■ PROBLEM REQUIREMENTS ■
Copy the records below exactly, from the line containing "Dodecyl aldehyde –" through the last line, and leave out every picture.

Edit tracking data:

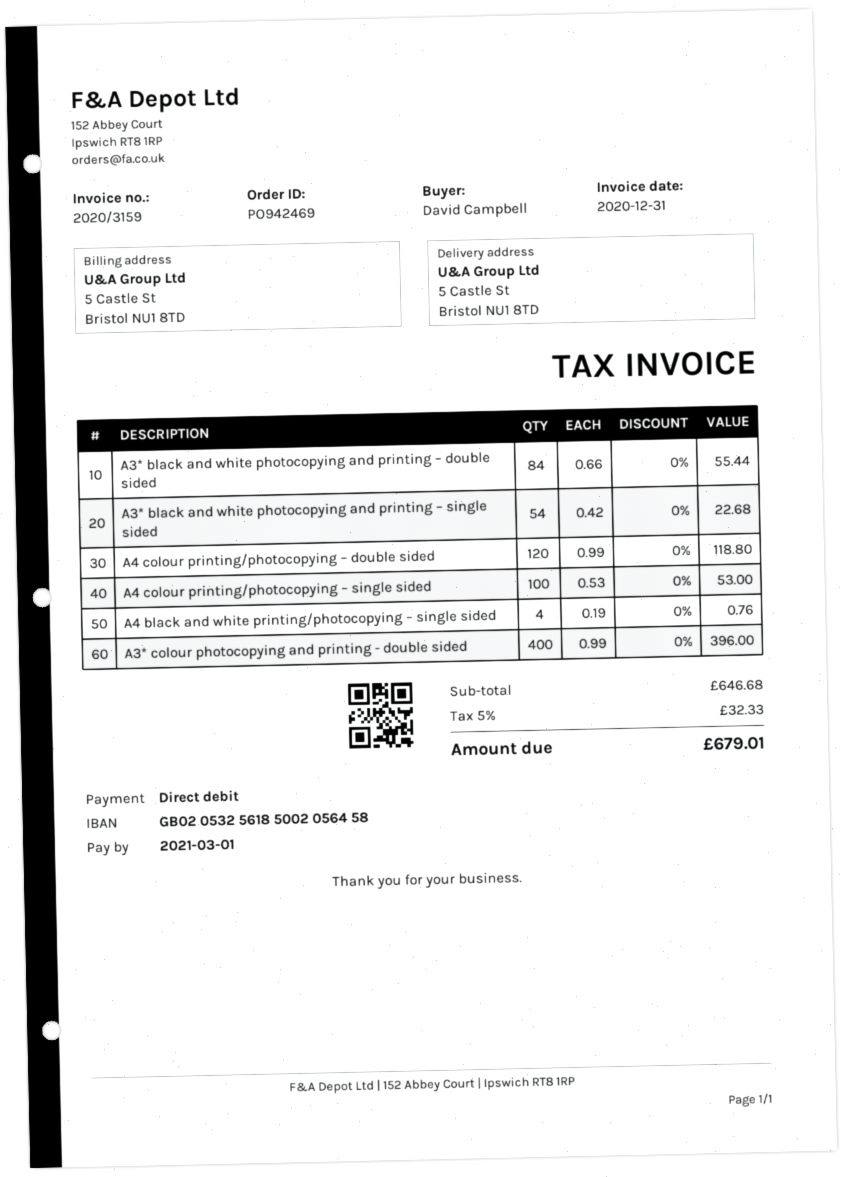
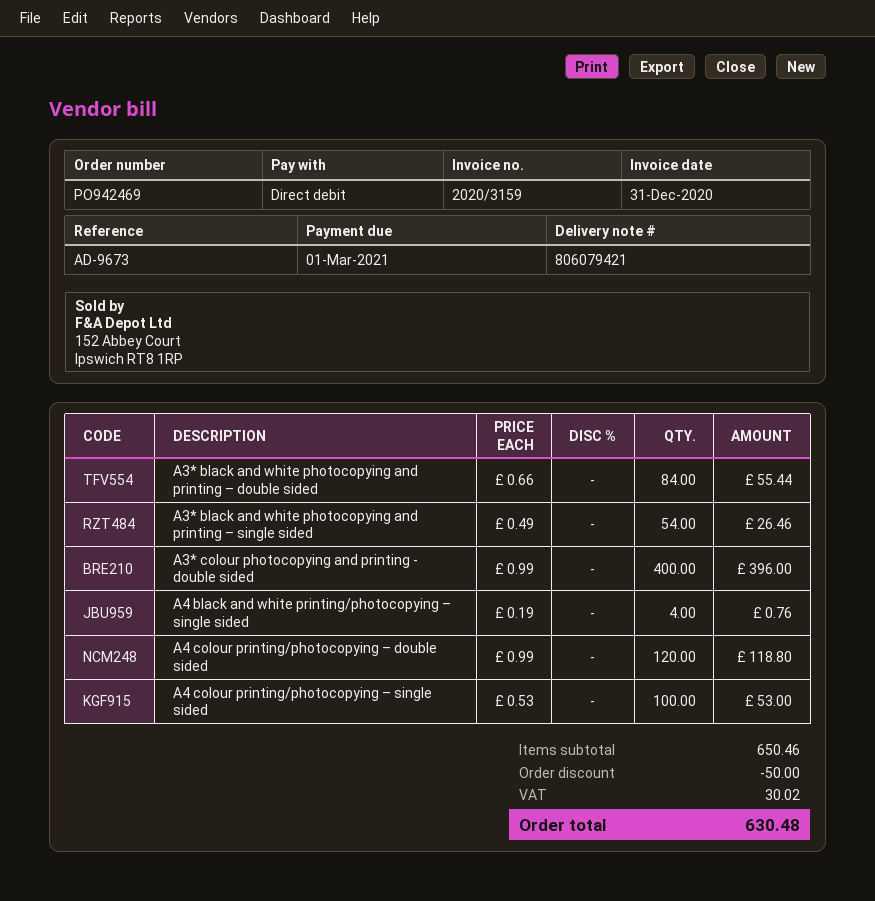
A3* black and white photocopying and printing – single sided: 54 x 0.42 = 22.68 -> 54 x 0.49 = 26.46
subtotal: 646.68 -> 650.46
discount: none -> 50.00
tax: 32.33 -> 30.02
total: 679.01 -> 630.48

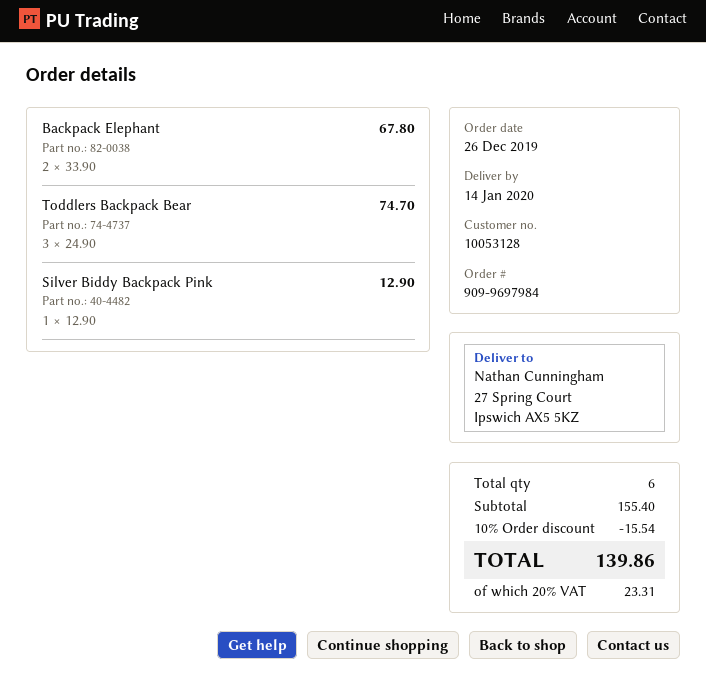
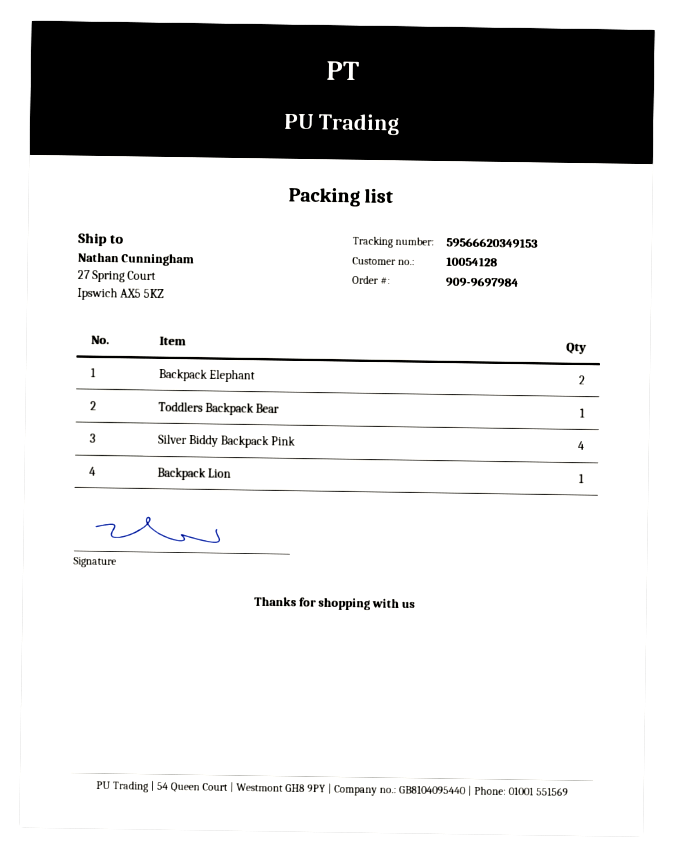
customer number: 10053128 -> 10054128
Toddlers Backpack Bear: 3 -> 1
Silver Biddy Backpack Pink: 1 -> 4
Backpack Lion: none -> 1

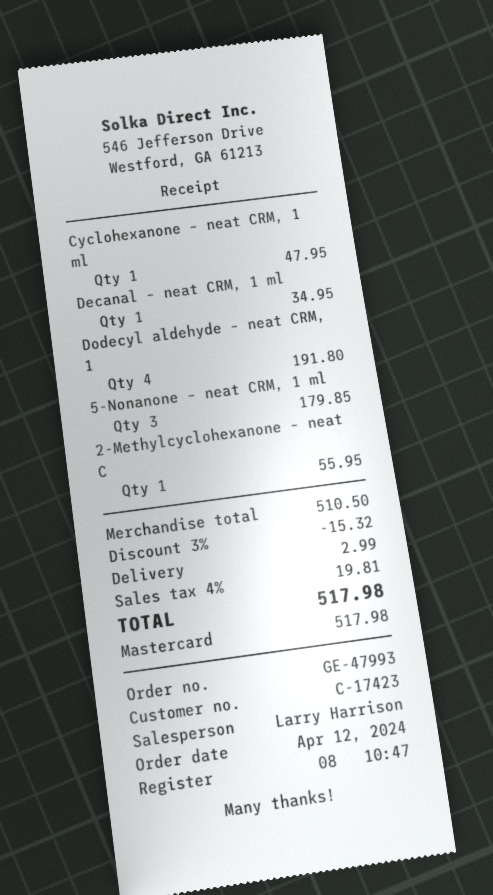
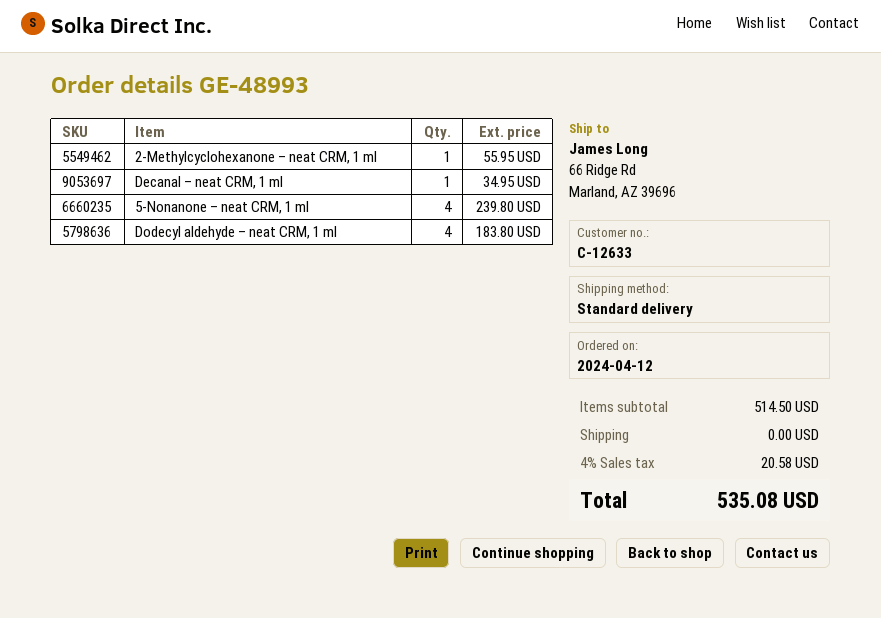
order number: GE-47993 -> GE-48993
customer number: C-17423 -> C-12633
Cyclohexanone – neat CRM, 1 ml: 1 for 47.95 -> none
Dodecyl aldehyde – neat CRM, 1: 4 for 191.80 -> 4 for 183.80
5-Nonanone – neat CRM, 1 ml: 3 for 179.85 -> 4 for 239.80
subtotal: 510.50 -> 514.50
discount: 3% = 15.32 -> none
shipping: 2.99 -> 0.00
tax: 4% = 19.81 -> 4% = 20.58
total: 517.98 -> 535.08

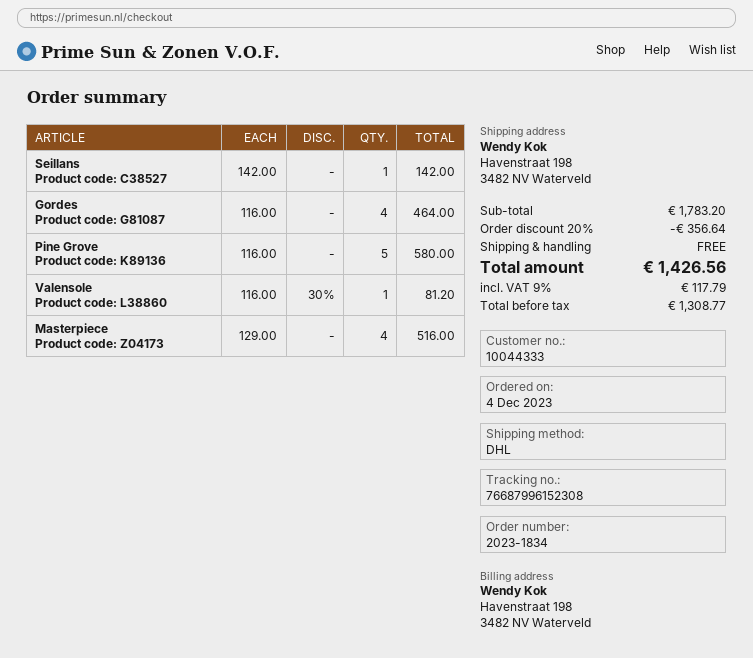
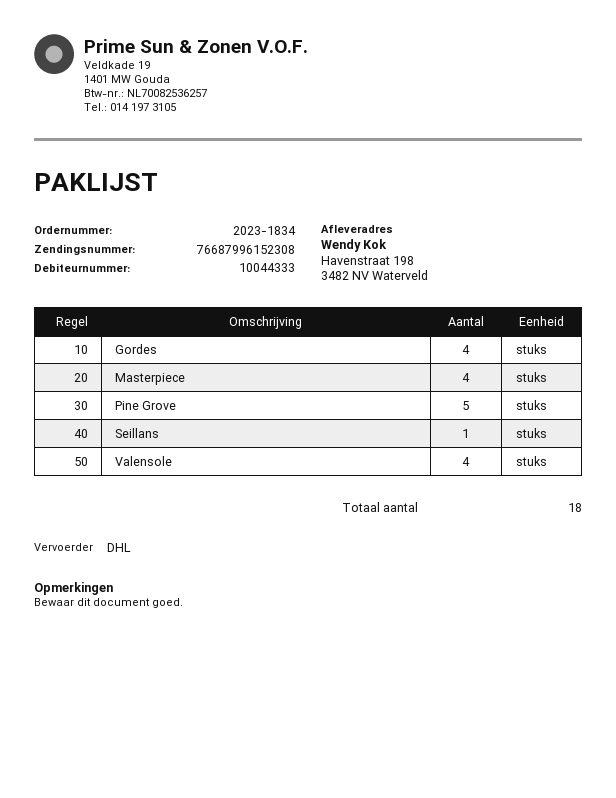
Valensole: 1 -> 4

■ RESULT ■
Dodecyl aldehyde – neat CRM, 1: 4 for 191.80 -> 4 for 183.80
5-Nonanone – neat CRM, 1 ml: 3 for 179.85 -> 4 for 239.80
subtotal: 510.50 -> 514.50
discount: 3% = 15.32 -> none
shipping: 2.99 -> 0.00
tax: 4% = 19.81 -> 4% = 20.58
total: 517.98 -> 535.08

Valensole: 1 -> 4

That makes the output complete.